Extracted records:

---+---

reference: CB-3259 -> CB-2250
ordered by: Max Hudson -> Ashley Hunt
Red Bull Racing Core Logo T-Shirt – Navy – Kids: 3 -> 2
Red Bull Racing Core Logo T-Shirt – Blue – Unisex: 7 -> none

---+---

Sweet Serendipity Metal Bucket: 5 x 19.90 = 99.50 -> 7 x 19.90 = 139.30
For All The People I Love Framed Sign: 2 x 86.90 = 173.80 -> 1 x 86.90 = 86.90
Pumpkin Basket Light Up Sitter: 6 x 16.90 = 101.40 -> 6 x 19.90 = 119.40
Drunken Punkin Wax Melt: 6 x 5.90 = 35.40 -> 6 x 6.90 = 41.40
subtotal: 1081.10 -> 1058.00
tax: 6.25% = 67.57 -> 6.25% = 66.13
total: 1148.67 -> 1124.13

---+---

Task: The lines above that hold the word "Bull" should be found and copied out.

Response to the task:
Red Bull Racing Core Logo T-Shirt – Navy – Kids: 3 -> 2
Red Bull Racing Core Logo T-Shirt – Blue – Unisex: 7 -> none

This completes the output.